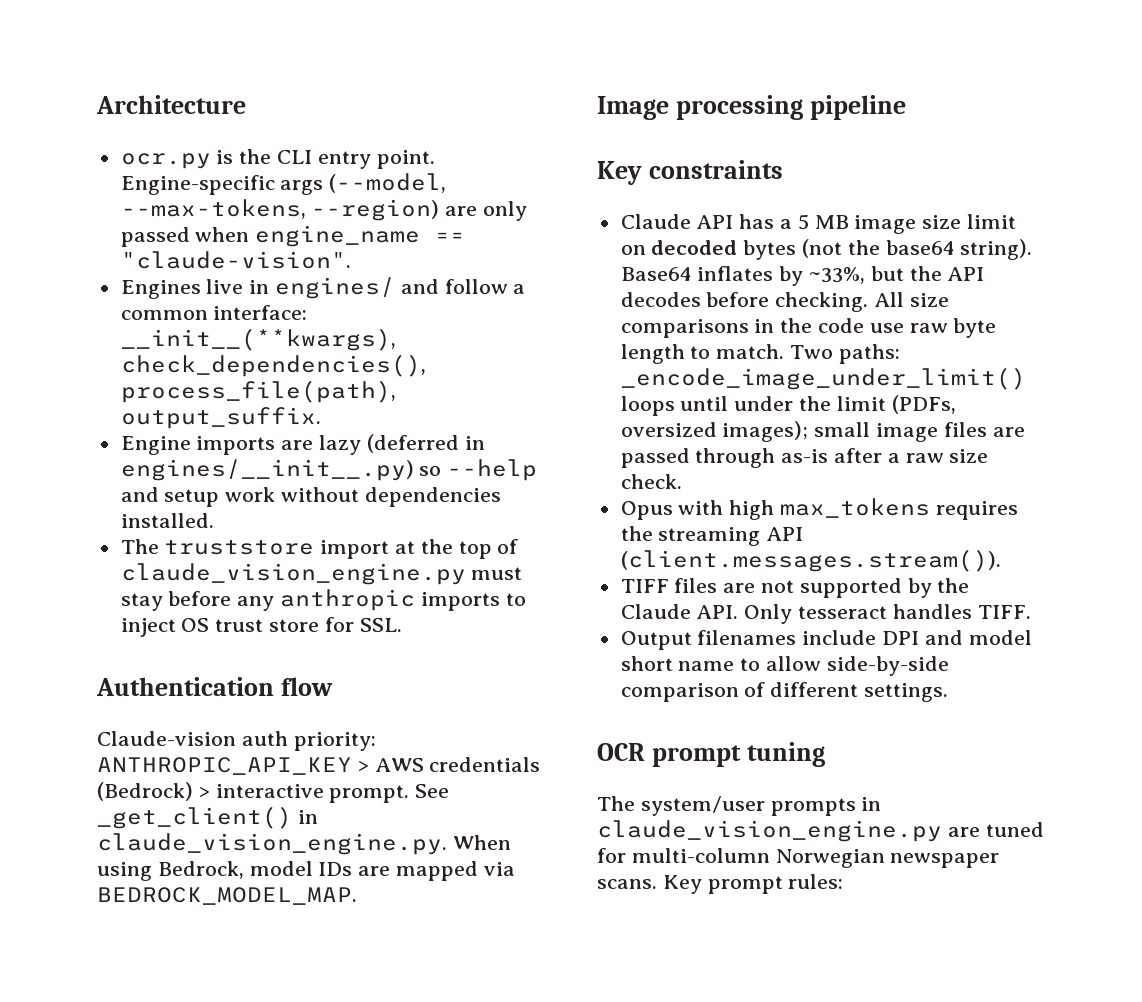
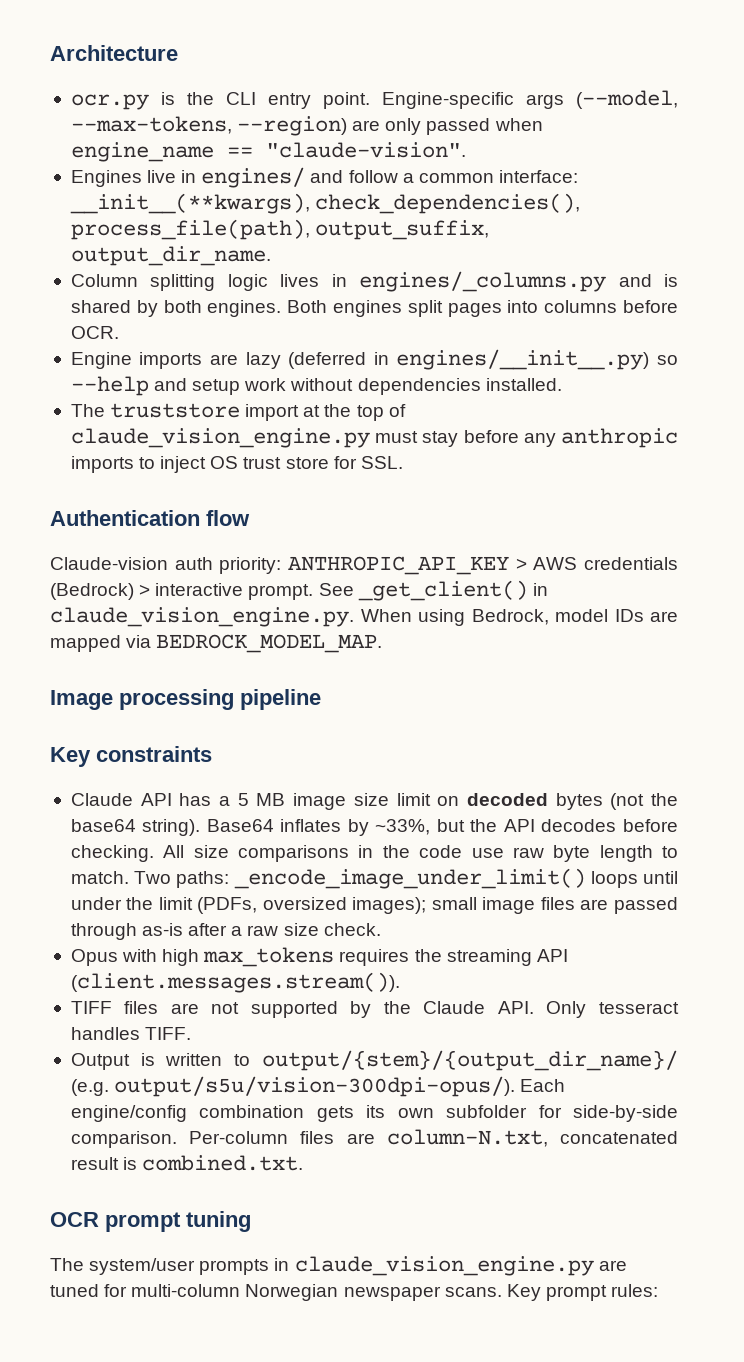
- Engines live in engines/ and follow a common interface: __init__(**kwargs), check_dependencies(), process_file(path), output_suffix.
+ Engines live in engines/ and follow a common interface: __init__(**kwargs), check_dependencies(), process_file(path), output_suffix, output_dir_name.
+ Column splitting logic lives in engines/_columns.py and is shared by both engines. Both engines split pages into columns before OCR.
- Output filenames include DPI and model short name to allow side-by-side comparison of different settings.
+ Output is written to output/{stem}/{output_dir_name}/ (e.g. output/s5u/vision-300dpi-opus/). Each engine/config combination gets its own subfolder for side-by-side comparison. Per-column files are column-N.txt, concatenated result is combined.txt.

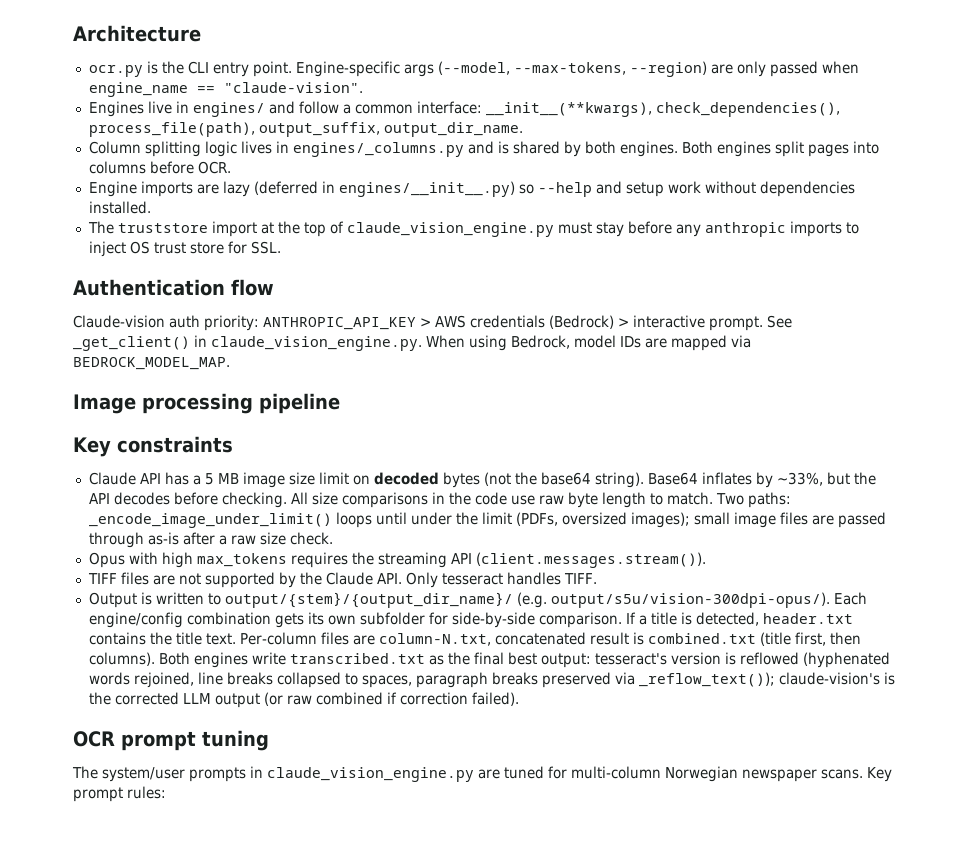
+ If a title is detected, header.txt contains the title text.
- Per-column files are column-N.txt, concatenated result is combined.txt.
+ Per-column files are column-N.txt, concatenated result is combined.txt (title first, then columns). Both engines write transcribed.txt as the final best output: tesseract's version is reflowed (hyphenated words rejoined, line breaks collapsed to spaces, paragraph breaks preserved via _reflow_text()); claude-vision's is the corrected LLM output (or raw combined if correction failed).

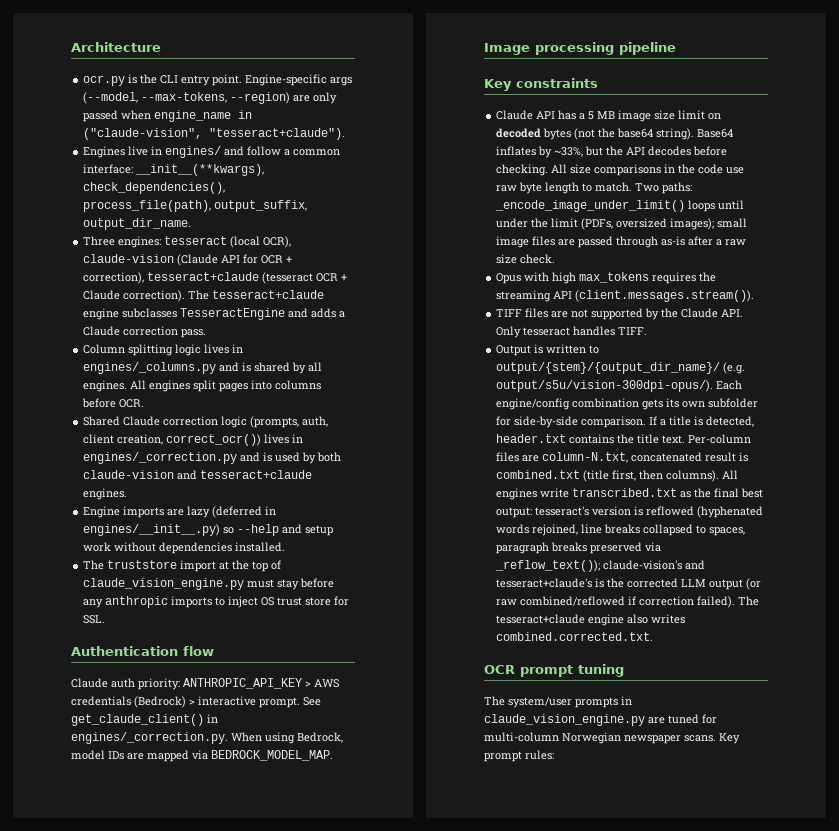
- Engine-specific args (--model, --max-tokens, --region) are only passed when engine_name == "claude-vision".
+ Engine-specific args (--model, --max-tokens, --region) are only passed when engine_name in ("claude-vision", "tesseract+claude").
+ Three engines: tesseract (local OCR), claude-vision (Claude API for OCR + correction), tesseract+claude (tesseract OCR + Claude correction). The tesseract+claude engine subclasses TesseractEngine and adds a Claude correction pass.
- Column splitting logic lives in engines/_columns.py and is shared by both engines. Both engines split pages into columns before OCR.
+ Column splitting logic lives in engines/_columns.py and is shared by all engines. All engines split pages into columns before OCR.
+ Shared Claude correction logic (prompts, auth, client creation, correct_ocr()) lives in engines/_correction.py and is used by both claude-vision and tesseract+claude engines.
- Claude-vision auth priority: ANTHROPIC_API_KEY > AWS credentials (Bedrock) > interactive prompt.
+ Claude auth priority: ANTHROPIC_API_KEY > AWS credentials (Bedrock) > interactive prompt.
- See _get_client() in claude_vision_engine.py. When using Bedrock, model IDs are mapped via BEDROCK_MODEL_MAP.
+ See get_claude_client() in engines/_correction.py. When using Bedrock, model IDs are mapped via BEDROCK_MODEL_MAP.
- Both engines write transcribed.txt as the final best output: tesseract's version is reflowed (hyphenated words rejoined, line breaks collapsed to spaces, paragraph breaks preserved via _reflow_text()); claude-vision's is the corrected LLM output (or raw combined if correction failed).
+ All engines write transcribed.txt as the final best output: tesseract's version is reflowed (hyphenated words rejoined, line breaks collapsed to spaces, paragraph breaks preserved via _reflow_text()); claude-vision's and tesseract+claude's is the corrected LLM output (or raw combined/reflowed if correction failed). The tesseract+claude engine also writes combined.corrected.txt.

Exercise requirements |
Each line from the one with "See get_claude_client() in" to the end of the material should be duplicated exactly, and no other line.

Written response |
+ See get_claude_client() in engines/_correction.py. When using Bedrock, model IDs are mapped via BEDROCK_MODEL_MAP.
- Both engines write transcribed.txt as the final best output: tesseract's version is reflowed (hyphenated words rejoined, line breaks collapsed to spaces, paragraph breaks preserved via _reflow_text()); claude-vision's is the corrected LLM output (or raw combined if correction failed).
+ All engines write transcribed.txt as the final best output: tesseract's version is reflowed (hyphenated words rejoined, line breaks collapsed to spaces, paragraph breaks preserved via _reflow_text()); claude-vision's and tesseract+claude's is the corrected LLM output (or raw combined/reflowed if correction failed). The tesseract+claude engine also writes combined.corrected.txt.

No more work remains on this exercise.